REQUIREMENT>
Work through the records that follow and return each line containing the word "font".

INPUT MATERIAL>
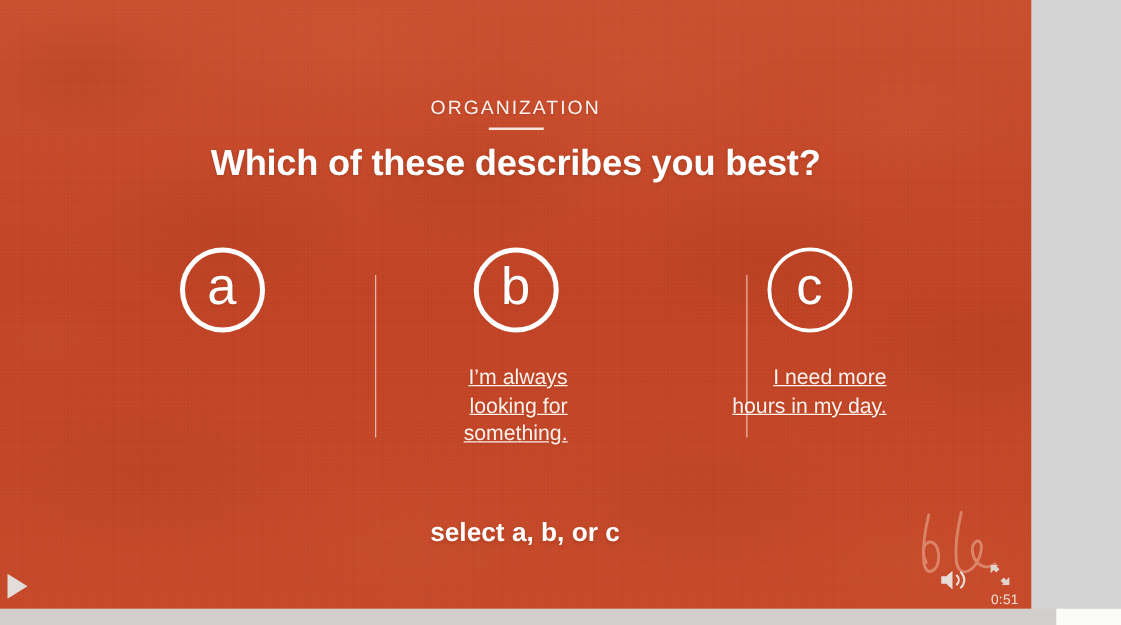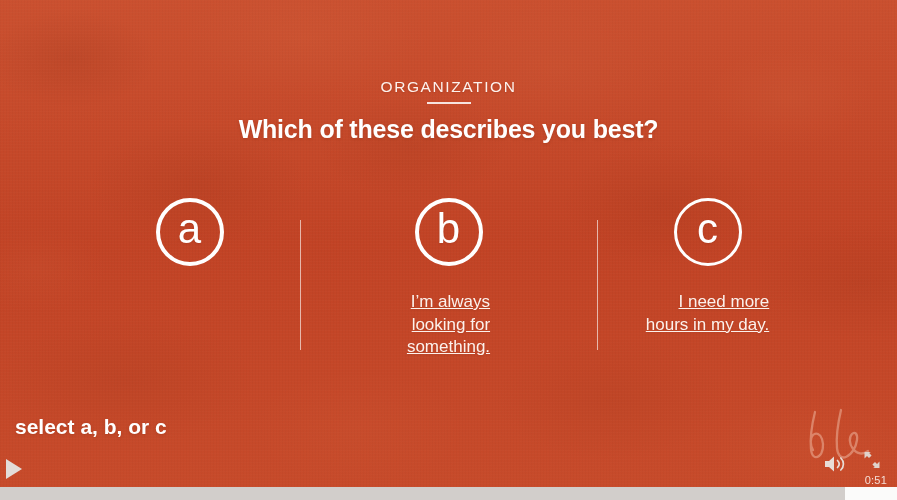--- a/index.html
+++ b/index.html
@@ -21,7 +21,7 @@
   
   .stage {
     position:absolute; left:0; top:0;
-    width:897px; height:487px;
+    width:825px; height:487px;
     overflow:hidden;
     background:#d9623c;
   }

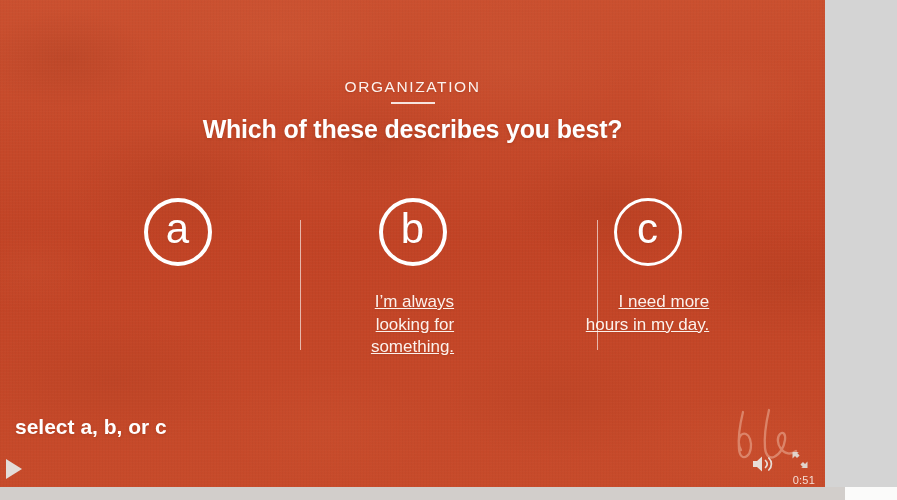--- a/index.html
+++ b/index.html
@@ -90,7 +90,7 @@
   .headline {
     position:absolute; left:0; right:0; top:115px;
     text-align:center;
-    font-size:25px;
+    font-size:29px;
     font-weight:bold;
     letter-spacing:-0.2px;
     color:#ffffff;

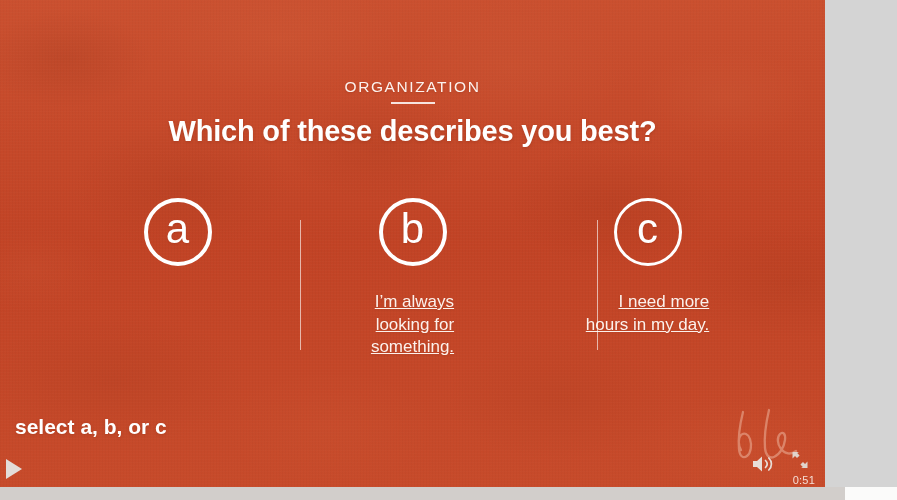--- a/index.html
+++ b/index.html
@@ -146,7 +146,7 @@
 
   .cta {
     position:absolute; left:0; right:0; top:415px;
-    text-align:left;
+    text-align:center;
     font-size:21px;
     font-weight:bold;
     color:#ffffff;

THE ANSWER>
-    font-size:25px;
+    font-size:29px;
     font-weight:bold;
     font-size:21px;
     font-weight:bold;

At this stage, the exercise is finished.